ヤニ取り

当院ではがんこな着色ステイン)・茶渋ヤニも特殊なパウダーと圧縮空気を使って歯に優しくきれいに取るヤニ取りを行っています。

ヤニ取りの手順について

1.術前の状態です。前回、スケーリング(歯石取り)・歯面清掃を行いましたが、それでも頑固に付着した着色がたくさんついています。

2.圧縮空気と水を混ぜて特殊なパウダーを吹き付ける器具を用いてヤニ取りを行います。

この際、口腔外バキュームを使用して飛び散ったパウダーも吸い取るので、ほとんど衣服が汚れません。

3.表面の荒れをアパタイトコートして滑らかにし、色素や歯垢の再付着を防止します。


4.術後の状態です。歯や歯肉をほとんど傷つけることなく色素が取れました。

ヤニ取りの注意点

このヤニ取りは保険適応ではございません。治療費につきましては料金表のページをご参照ください。

  • 歯石取りと同日の処置は歯肉を傷つける可能性があるため必ず日を分けております。
  • 通常の歯石取りでヤニ取りは行っておりません。仮に歯石取りでヤニ取りをしてしまうと、歯の表面のエナメル質に多大なダメージを与えてしまいます。
  • 歯周病の状態が悪い方は、パウダーによって歯肉を損傷させる可能性があるため、歯周病の状態が改善してから行っております。

保険診療の歯石取り・クリーニングによるヤニ取りの危険性

ヤニ取りによる歯へのダメージ
ヤニ取りによる歯へのダメージ

よくヤニ取りのために保険診療で3カ月に1回、歯科医院でクリーニングを受けておられるということを多くの方からよく耳にします。

しかし保険診療で行われるものは歯石取りと機械的歯面清掃です。

歯石取りに最もよく用いられる器具は超音波スケーラーですが、この器具はあくまで歯石を取るための道具であって、ヤニや着色を取るための道具ではありません。

また機械的歯面清掃はあくまでブラッシングで除去が困難な歯垢(プラーク・バイオフィルム)を除去するために歯の表面を傷つけない程度のマイルドな研磨剤で行います。
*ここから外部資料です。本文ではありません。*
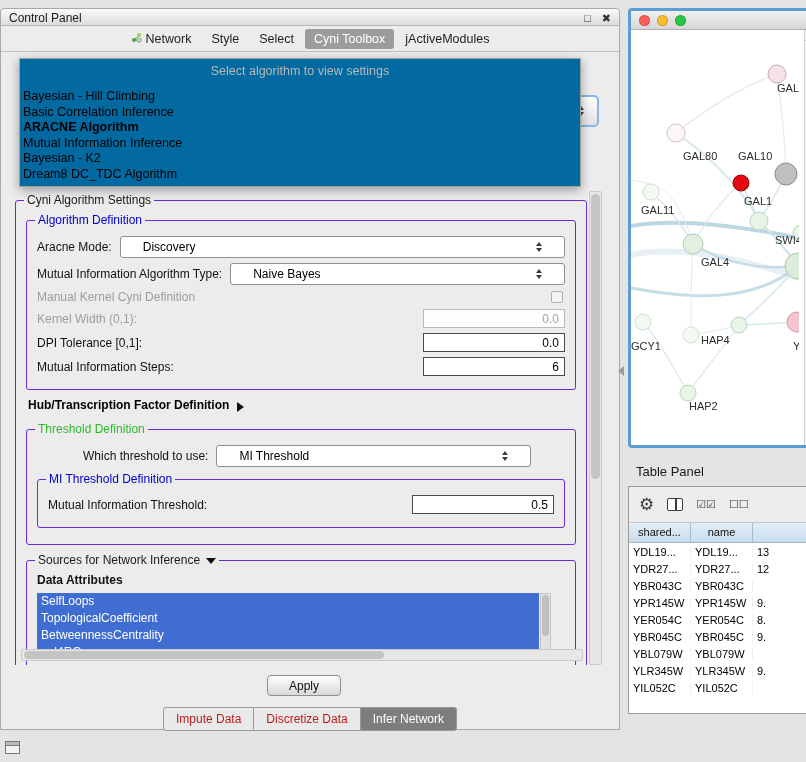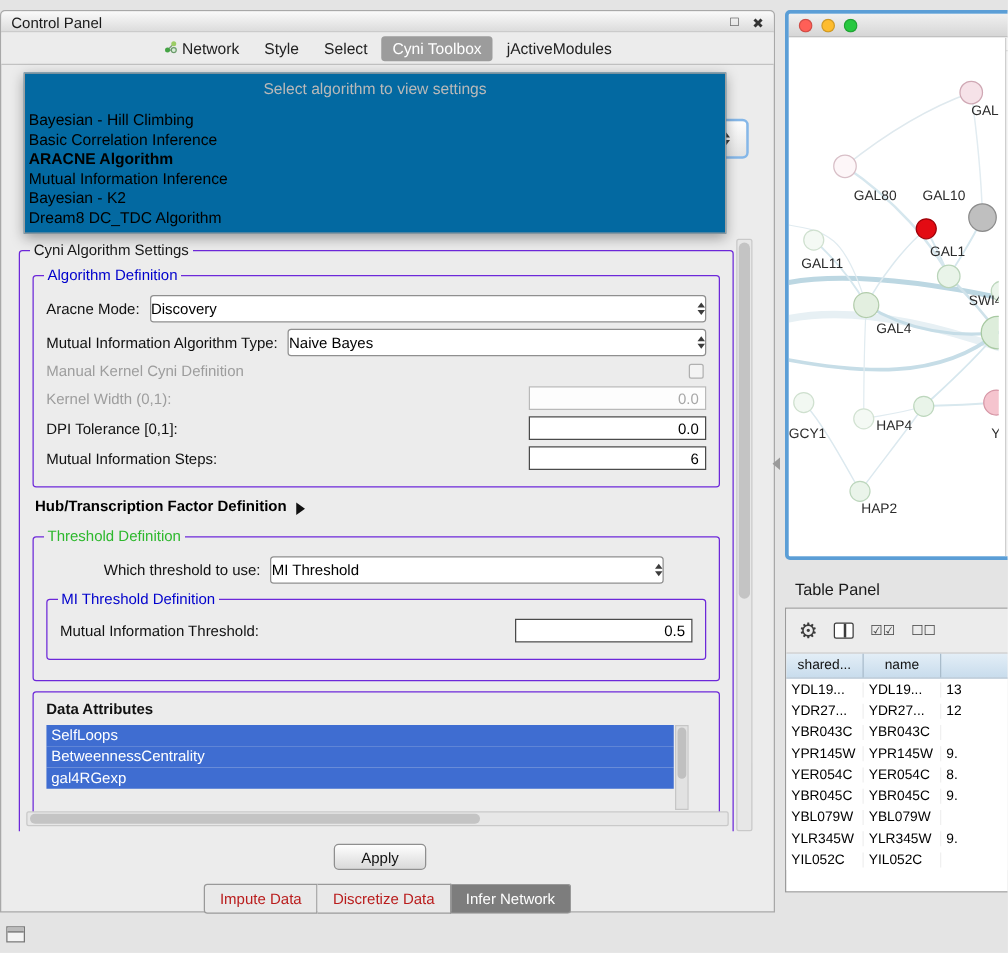"Discovery" .combo { padding: 0 0 -> 0 22px }
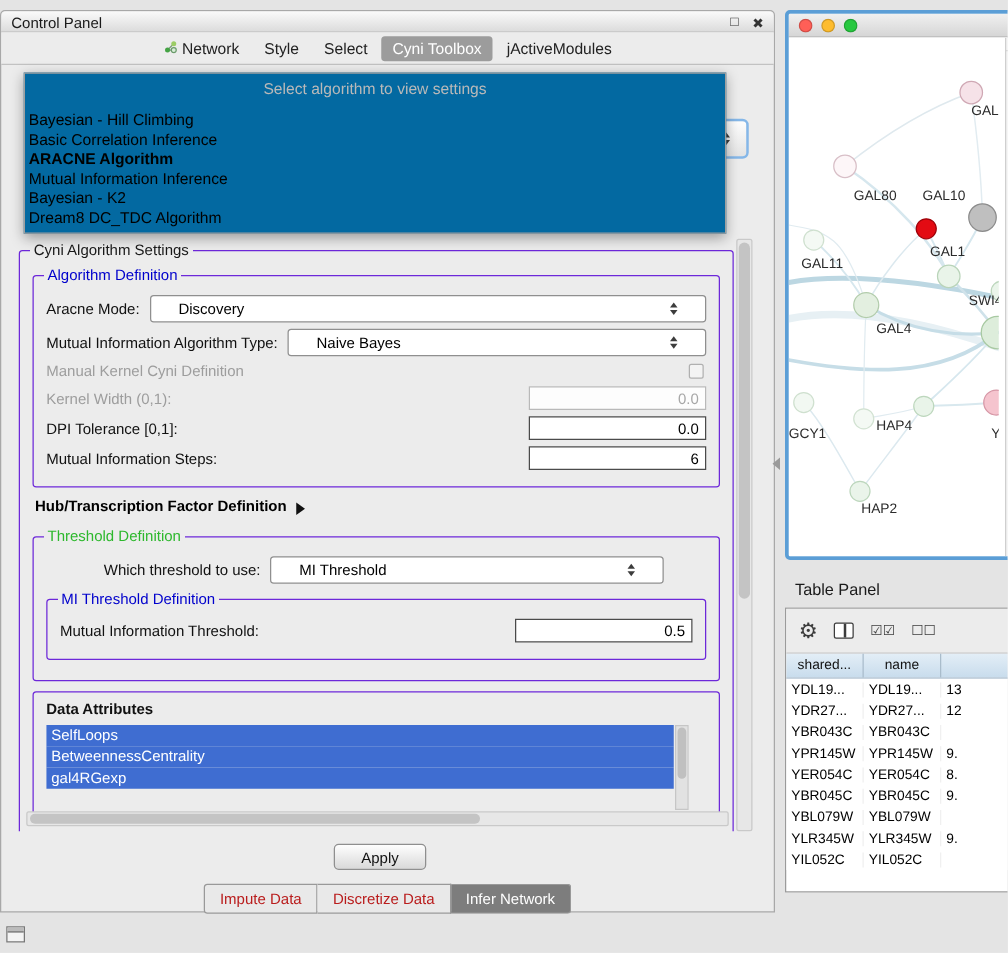"Sources for Network Inference" legend { html: none -> <legend><span>Sources for Network Inference</span><span></span></legend> }
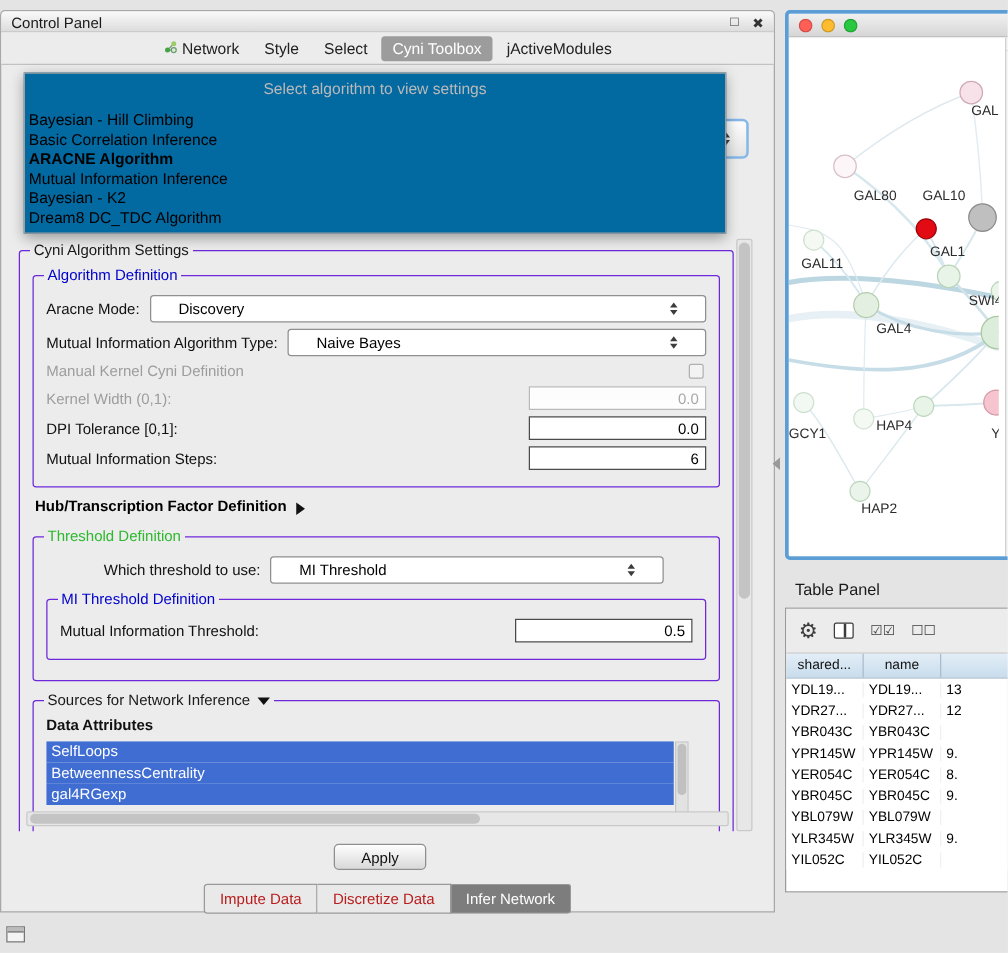"TopologicalCoefficient" div.list-item { html: none -> <div>TopologicalCoefficient</div> }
しかしこれらの処置でヤニ取りを行ってしまうと歯の表面は削り取られ、細かな亀裂(クラック)も入ってしまい、虫歯になりやすくなってしまいます。また表面は非常に粗造となってしまうため、ますますヤニがつきやすくなってしまいます。

そこで当院ではなるべくデリケートな歯の表面を傷つけることなくヤニ取りを行い、処置後にはヤニが再付着しにくいようにアパタイトコートも行っております。